Grades
Dans le monde du budo il est de notoriété que nos pratiques sont destinées à lutter contre notre ego, présenté comme source de tous les maux.
Qui n’en conviendrait pas serait mal vu. Et chacun affiche « bruyamment » son adhésion à ce principe. C’est un poncif.
Mais, soit je suis très mal intentionné, soit il me semble que la façade ne dure pas bien longtemps.
Tant que l’élève est dans le nombre, la foule, etc. il semble (pas toujours) que les choses restent calmes. Puis vient le temps des récompenses, des grades qui viennent et se suivent, régulièrement, comme une chose qui découle d’elle-même, sans que vraiment il n’y ait d’autres éléments que le temps écoulé qui soit différent du grade précèdent. La technique n’est pas plus brillante. Les autres éléments, ceux qui prévalent au dessus de la technique sont toujours absents. Mais tout le monde est content. Le pratiquant qui peut enfin faire bonne figure, ainsi que les « politiques » de l’aikido qui ont des résultats à afficher face à la concurrence. L’hypocrisie est de mise, marché de dupes.
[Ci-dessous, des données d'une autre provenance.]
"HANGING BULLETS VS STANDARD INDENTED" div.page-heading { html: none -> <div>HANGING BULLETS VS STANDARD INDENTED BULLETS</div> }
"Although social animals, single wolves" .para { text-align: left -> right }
N’en déplaise à certains, le chemin du budo, de l’aikido, est un chemin d’humilité.
Et ce que je vois autour de moi, même chez des amis de longue date, qui ont pour certains des qualités techniques plus qu’honorables, ce n’est pas cette humilité, cette bienveillance vis à vis des autres, ce recul par rapport à ça propre image.
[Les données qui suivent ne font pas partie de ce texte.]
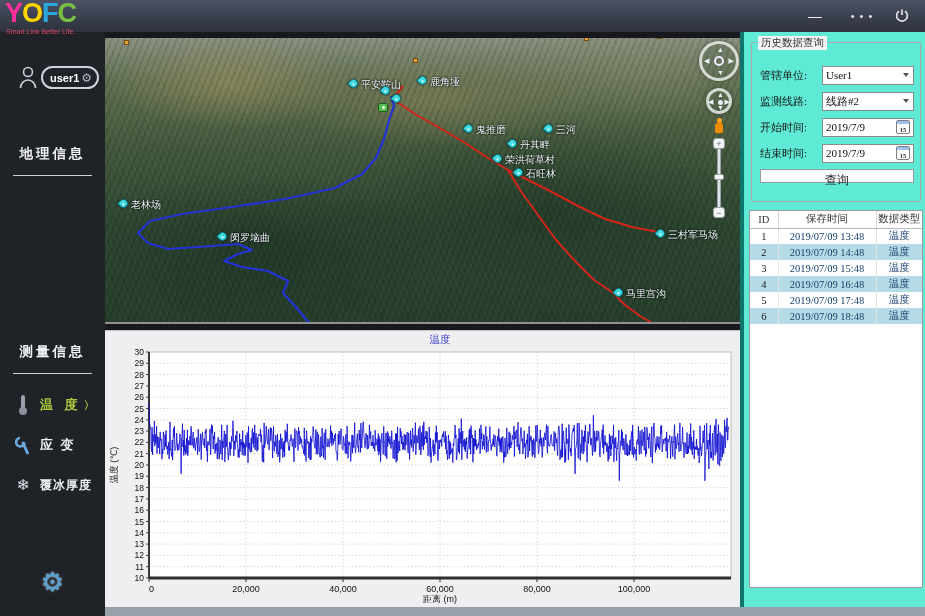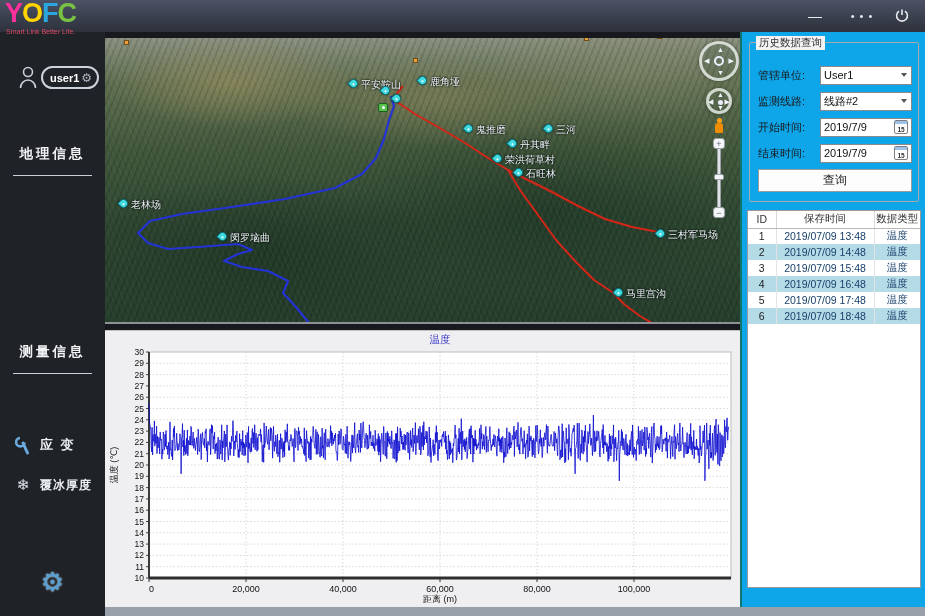"历史数据查询" #rightpanel { background: #0ea5e9 -> #5eead4; border-left: 2px solid #0f766e -> 4px solid #0f766e; font-family: none -> Liberation Serif, serif }
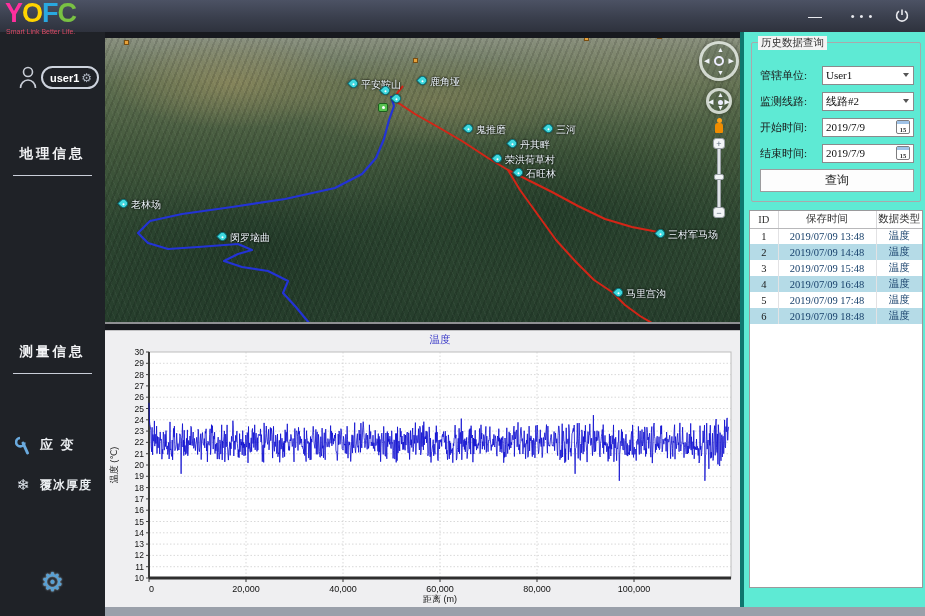"查询" #query-btn { height: 23px -> 14px }
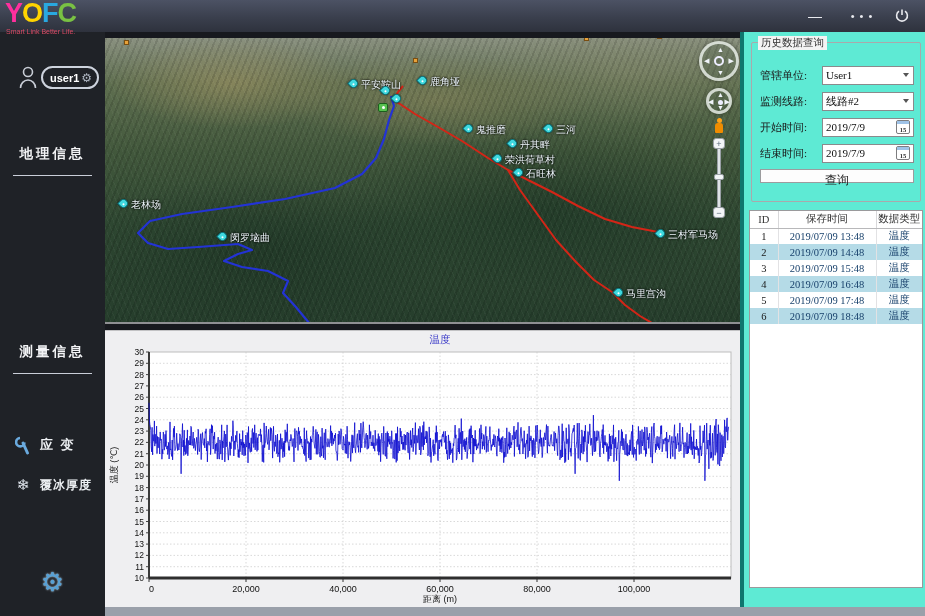"温 度" div.menu-item { html: none -> <div> <span> <span> <span></span> <span></span> </span> </span> <span>温 度</span> <span>〉</span> </div> }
Je constate malheureusement que la carotte « dan » n’a jamais eut autant de prétendants !
(Certains même le réclame, démarche qui va à l’encontre des principes du Budo, ceux qui sont sensés nous faire évoluer, grandir, justement)
De plus il y a aussi la « ninjin » la carotte japonaise, le dan aikikai, sujet de tous les phantasmes pour certains, le label ultime, LA PREUVE qu’ils attendent tous.
D’où vient ce manque de considération de soi qui mène à rechercher des signes extérieurs pour être valorisé aux yeux des autres ? Ce que nous sommes ne suffit il jamais, qu’il est toujours besoin d’en mettre plein la vue aux autres pour se sentir exister ?
Bon point infantilisant, le grade est monnaie d’échange. Même pour le Japon monnaie tout court !
Est-ce que vous imaginez ce que représentent les sommes récoltées de par le monde au nom des grades Aikikai ? Votre grade tant espéré à plus de valeur pour le japon que pour vous, c’est leur casse croute.
Le japon exploite la bêtise des gaijin, c’est leur bizness, on implante des directeurs de magasins (les shihan) de ci de là, des chefs de dep (au sein des fédés) des chefs de rayons (dtr and co) et on ramasse les royalties……
Il vous plait toujours autant votre grade « label japon » ?
Et que dire des titres d’enseignants ? destinés à récolter les taxes sur grades..
En devoir vis-à-vis de ceux qui leur ont attribué le titre, en fait un titre qui devrait symboliser l’aboutissement personnel dans la voie ne devient qu’un contrat de soumission au besoin de la maison mère, propriétaire de l’enseigne mondiale.
Qui veut être le délégué (non exclusif) doit payer patente. être chef de rayon ça comporte des obligations.